Zerreißprobe. Kunst zwischen Politik und Gesellschaft

Endre Tót: Berliner Gladness, 1978, Schwarz-Weiß-Fotografie, je 30,3 cm × 23,7 cm, Leihgabe des Künstlers, Berlin
Bis 28. September 2025

Kulturforum,
Neue Nationalgalerie
Potsdamer Straße 50, 10785 Berlin
Di – Mi 10 – 18 Uhr, Do 10 – 20 Uhr, Fr – So 10 – 18 Uhr

Die Nachwirkungen von Holocaust und Krieg, die darauffolgende Aufbruchsstimmung, Emanzipationsbewegungen sowie der Kalte Krieg führten nach 1945 nicht nur zu Spannungen innerhalb der Gesellschaft, sondern auch zu fundamentalen Neuausrichtungen in der bildenden Kunst. Titelgebend für die Sammlungspräsentation ist die radikale Performance des Wiener Aktionisten Günter Brus aus dem Jahr 1970, in der er sich bis an seine körperlichen Grenzen dem Zug von Stahlseilen aussetzte. Brus verwies dabei ausdrücklich auf die starken Spannungen zwischen Gesellschaft, Politik und Kunst. Der Begriff „Zerreißprobe“ steht übergreifend für die radikalen Auf- und Umbrüche in der Kunst nach 1945. Die Ausstellung spiegelt das Zeitalter des Kalten Krieges wider mit seinen ideologischen Konfrontationen zwischen Ost und West, zwischen traditionellen Kunstgattungen und neuen künstlerischen Techniken und Medien. 14 Kapitel greifen zentrale künstlerische wie gesellschaftliche Themen des 20. Jahrhunderts auf, etwa die Frage nach Realismus und Abstraktion, Politik und Gesellschaft, Alltag und Pop, Feminismus, Identität oder Natur und Öko-logie, das Prozesshafte und Performative.
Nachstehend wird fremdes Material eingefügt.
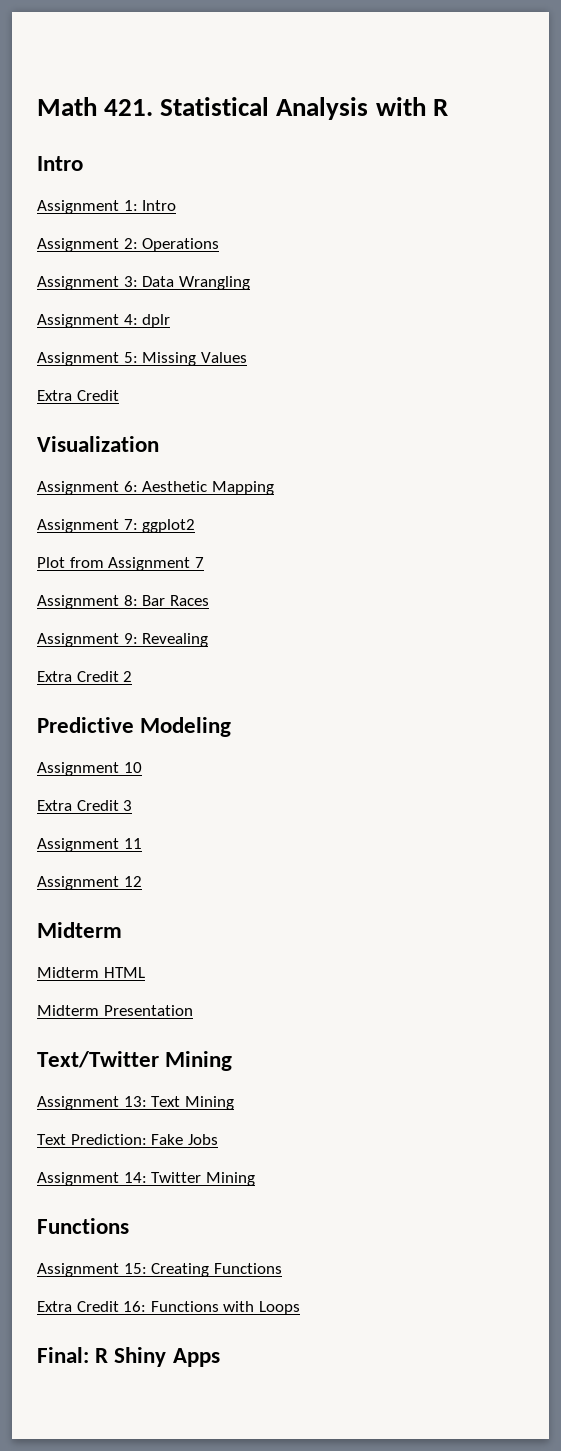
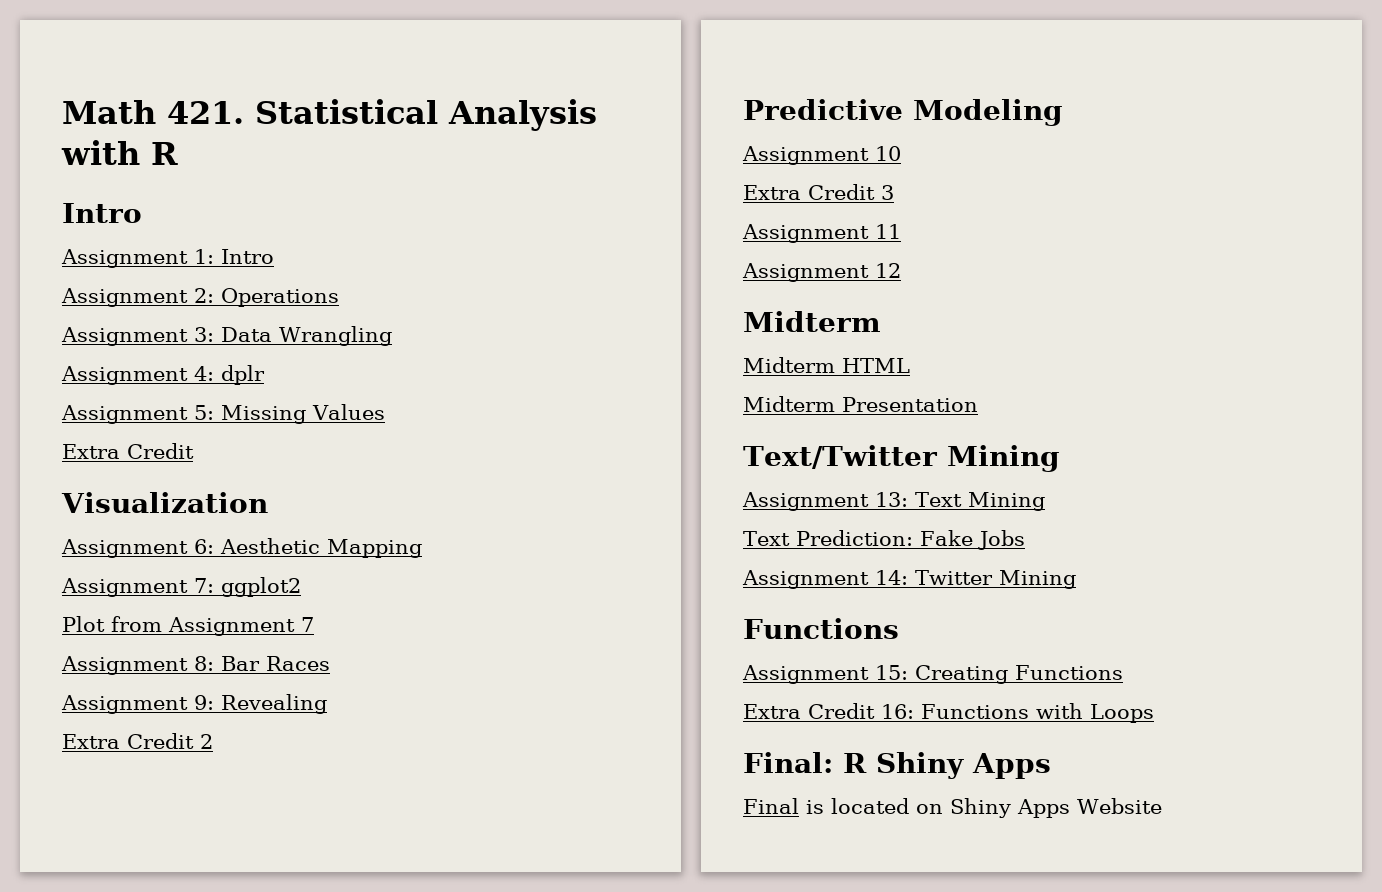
(220, 1357) none -> [743,798,1162,818] // Final is located on Shiny Apps Website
Zu sehen sind unter anderem lange nicht mehr gezeigte Hauptwerke der Sammlung der Nationalgalerie, wie Barnett Newmans „Wer hat Angst vor Rot, Gelb und Blau IV (1969/70) oder Francis Bacons „Porträt der Isabel Rawsthorne in einer Straße in Soho stehend“ (1967). Zugleich erweitert die Ausstellung den Blick auf die bewegte Nachkriegsära mit Arbeiten von Judit Reigl oder Bernadette Bour, die bislang nicht zum kunsthistorischen Kanon gehörten und bisher kaum wahrgenommen wurden. Gezeigt werden Gemälde, Objekte, Fotografien und Videoarbeiten aus der Bundesrepublik und der DDR, Westeuropa und den USA sowie aus den damaligen sozialistischen Staaten. Kunstwerke aus Ost- und West erscheinen nicht getrennt voneinander, sondern sind zusammen ausgestellt. Zu sehen sind Werke von Marina Abramović, Francis Bacon, Lee Bontecou, Rebecca Horn, Valie Export, Wolfgang Mattheuer, Louise Nevelson, Bridget Riley, Pippilotti Rist, Carolee Schneemann oder Andy Warhol.